With literally hundreds of details to remember in preparing for a wedding, you might forget a very important step: marriage preparation, a research-proven step that contributes to lasting marriages. When we are madly in love and dreaming of special dresses and wedding music, it can be easy to think that marriage will be a perpetual honeymoon, filled with constant happy moments, romantic days and nights, and light-hearted fun. Actually, your marriage can be great and filled with joyful times...with some preparation, key skills, and realistic expectations. Marriage education and preparation workshops, counseling/coaching, and books can be a great pre-marriage present from your family too!
Here are some options to consider:
- Engage in great in-depth discussions, using books that provide questions for couples to ask one another; such as, "All-in-One Marriage Prep", "365 Questions for Couples," or "The Hard Questions." These types of discussions strengthen your friendship and ensure you're compatible. Important keys areas to discuss thoroughly before marriage include money, children/parenting, religion, family relationships, roles and responsibilities, and more. If you're having difficulty with the discussions, you might consider asking a married couple to mentor you and assist you with the process.

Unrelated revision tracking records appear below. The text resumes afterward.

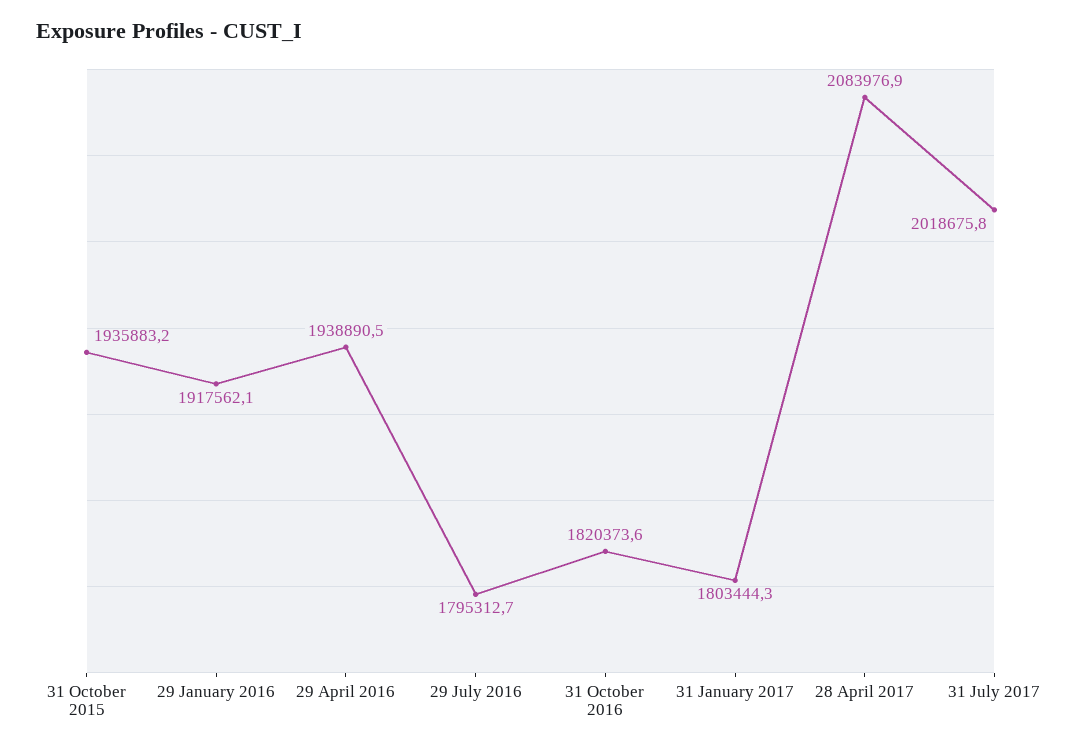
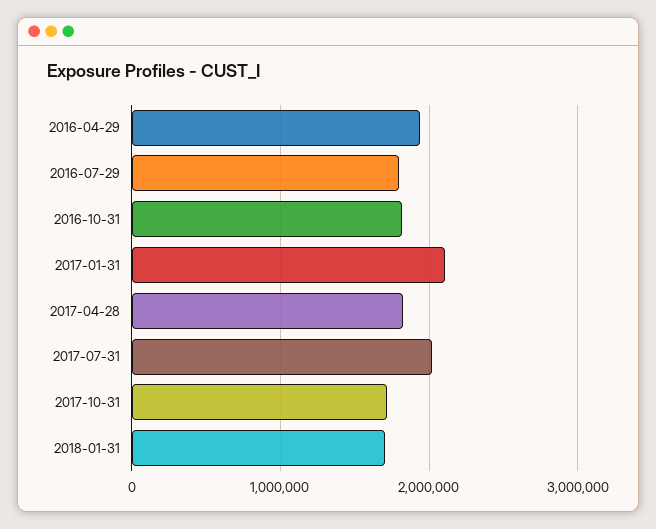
31 October 2015: 1935883.2 -> none
29 January 2016: 1917562.1 -> none
31 January 2017: 1803444.3 -> 2100000
28 April 2017: 2083976.9 -> 1800000
2017-10-31: none -> 1700000
2018-01-31: none -> 1700000

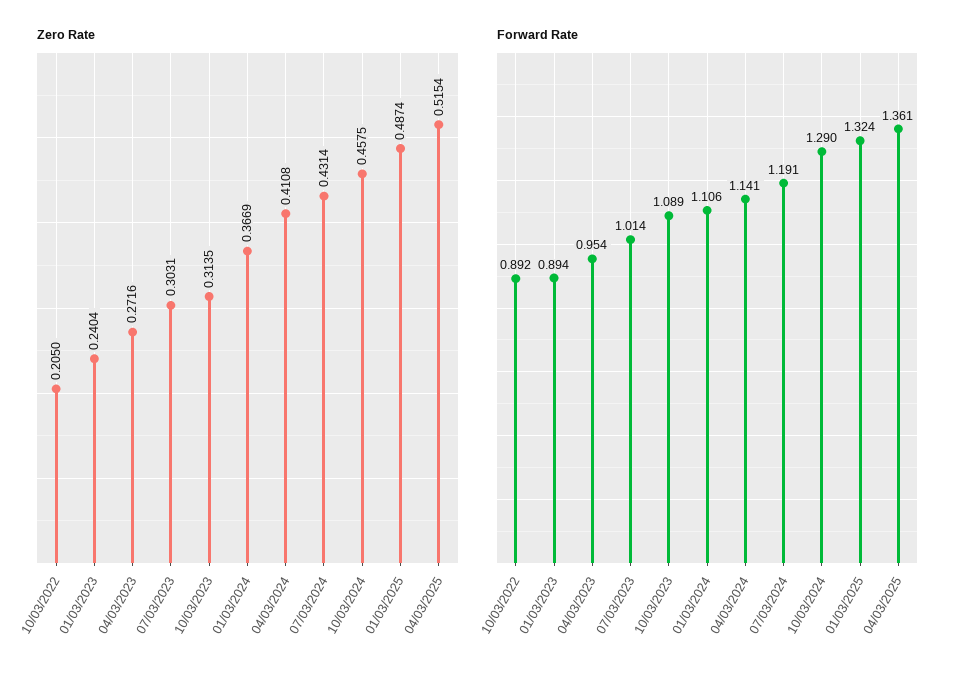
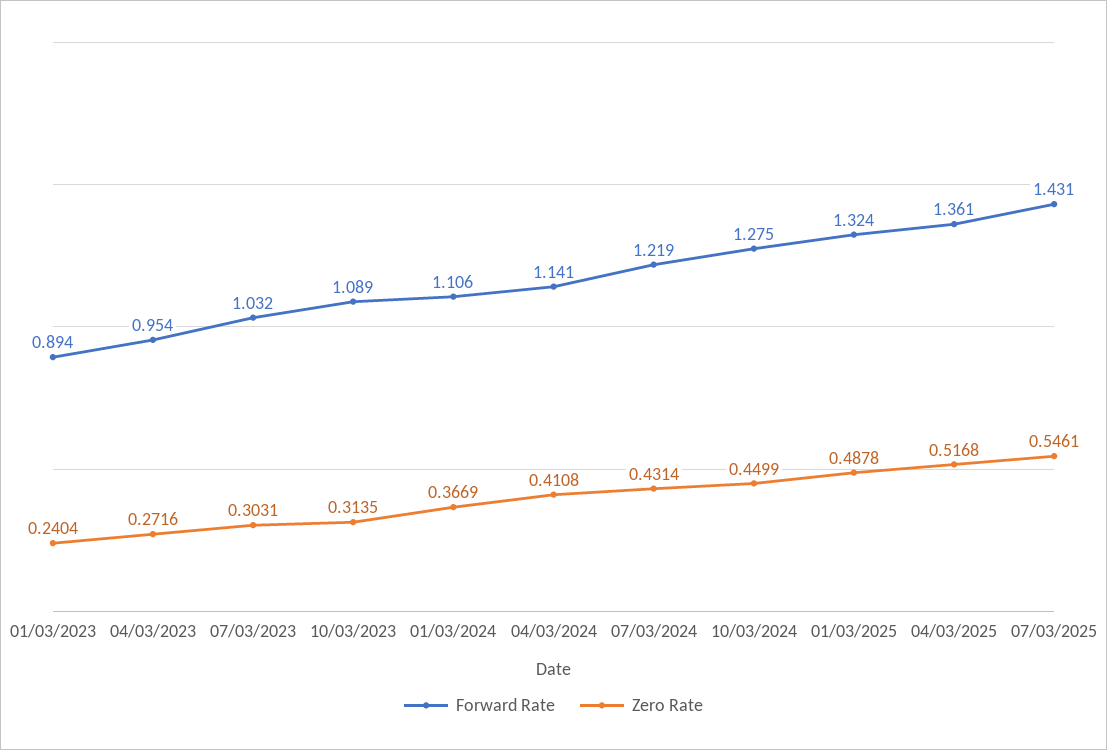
Zero Rate, 10/03/2022: 0.205 -> none
Zero Rate, 10/03/2024: 0.4575 -> 0.4499
Zero Rate, 01/03/2025: 0.4874 -> 0.4878
Zero Rate, 04/03/2025: 0.5154 -> 0.5168
Forward Rate, 10/03/2022: 0.892 -> none
Forward Rate, 07/03/2023: 1.014 -> 1.032
Forward Rate, 07/03/2024: 1.191 -> 1.219
Forward Rate, 10/03/2024: 1.29 -> 1.275
Forward Rate, 07/03/2025: none -> 1.431
Zero Rate, 07/03/2025: none -> 0.5461

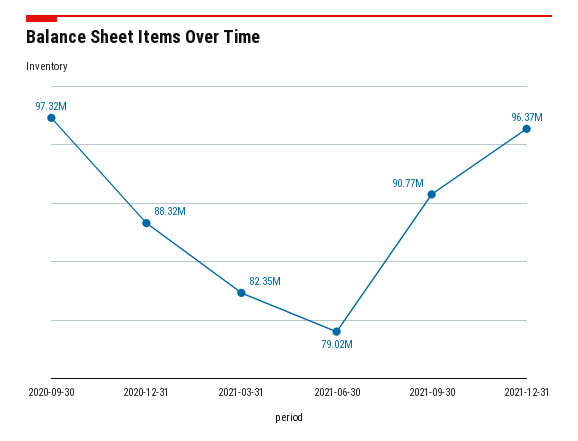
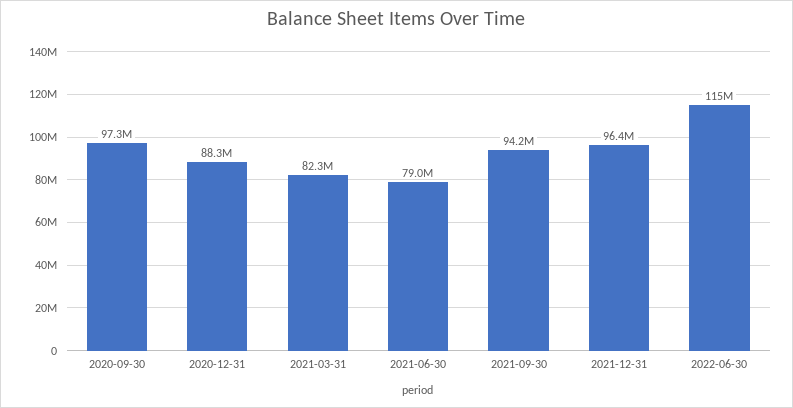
2021-09-30: 90770000 -> 94200000
2022-06-30: none -> 115000000

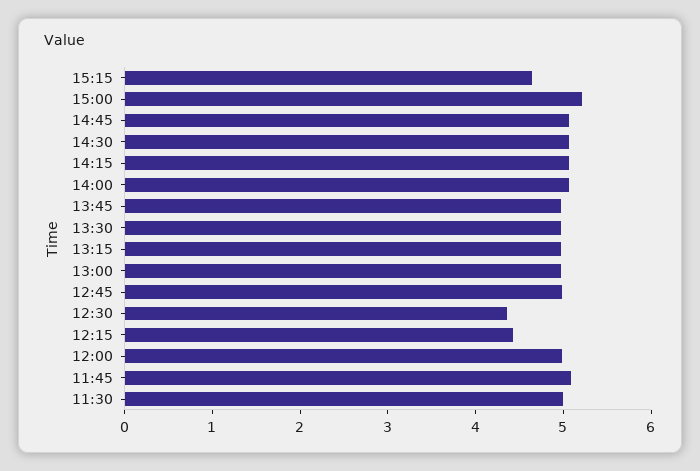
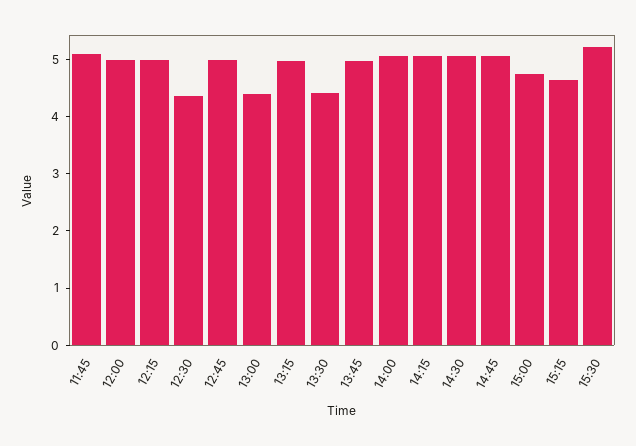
15:00: 5.2 -> 4.8
13:30: 5 -> 4.4
13:00: 5 -> 4.4
12:15: 4.4 -> 5
11:30: 5 -> none
15:30: none -> 5.2

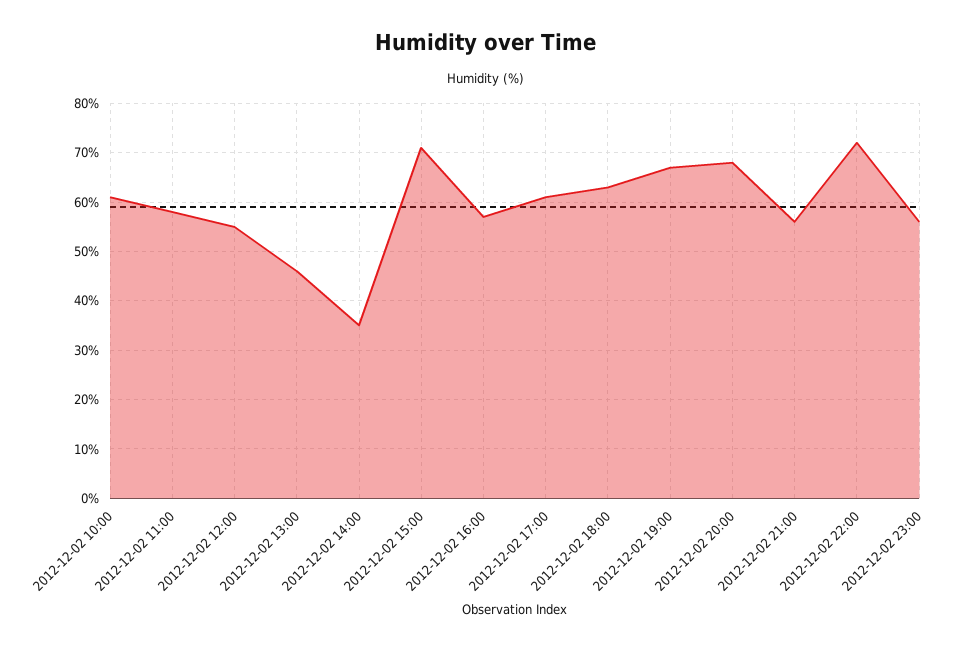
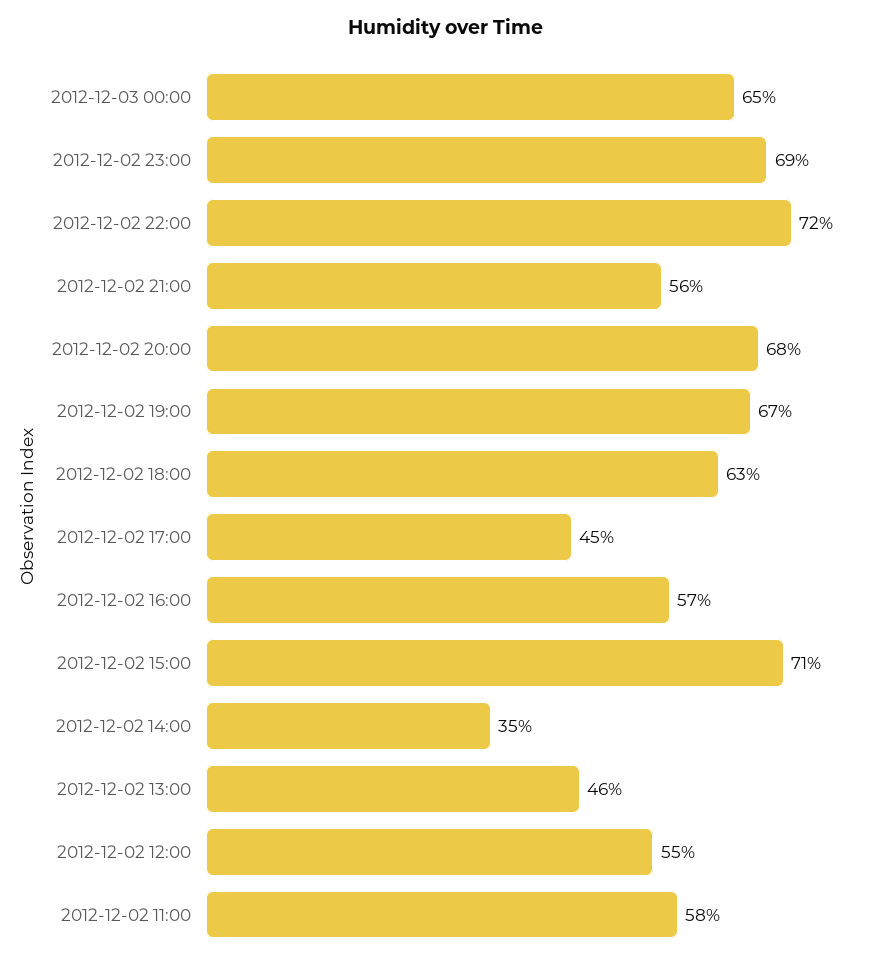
2012-12-02 10:00: 60 -> none
2012-12-02 17:00: 60 -> 45
2012-12-02 23:00: 55 -> 69
2012-12-03 00:00: none -> 65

- Know the character strengths that are important to you in a partner, and ensure your partner has them, so you are confident your marriage will be on a firm foundation. Character qualities that are vital in marriage include truthfulness, trustworthiness, faithfulness, courtesy, respect, helpfulness, and more. For more information on this topic, see "Pure Gold: Encouraging Character Qualities in Marriage (Second Edition)," (ISBN: 0-9726893-5-4)
- Assess your relationship/couple strengths and growth areas with the assistance of a trained counselor or relationship coach so that you know what skills you may need to continue developing as a couple.
- Learn vital communication skills that will have you avoid conflict and fighting with one another and reach effective agreements instead.
- Assess the activities you do together leading up to the wedding and choose to participate in ones that will strengthen your friendship and assist you to know one another well. Great choices include performing community service, spending time with friends and family members, practicing spiritual activities, or working on a project together.
- Develop a list together of your shared commitments for your marriage. You can include whatever practices are most important to you in sustaining your marriage, such as weekly dates, praying with one another, enjoying time with children, continuing your education, treating one another with courtesy and love, deciding how you will settle disagreements, and so on.
- Prepare a list of your assets and debts, and create a post-wedding budget for your lives together. Agree on how you will handle your money during your marriage. Money can be a key area for marital conflict, and you may prevent some of it with advance planning.
So, here's what there is to remember...you are preparing for a wonderful wedding day, an event that marks your transition into marriage, something you want to last a lifetime. Preparing for the marriage is a great investment of time in your future.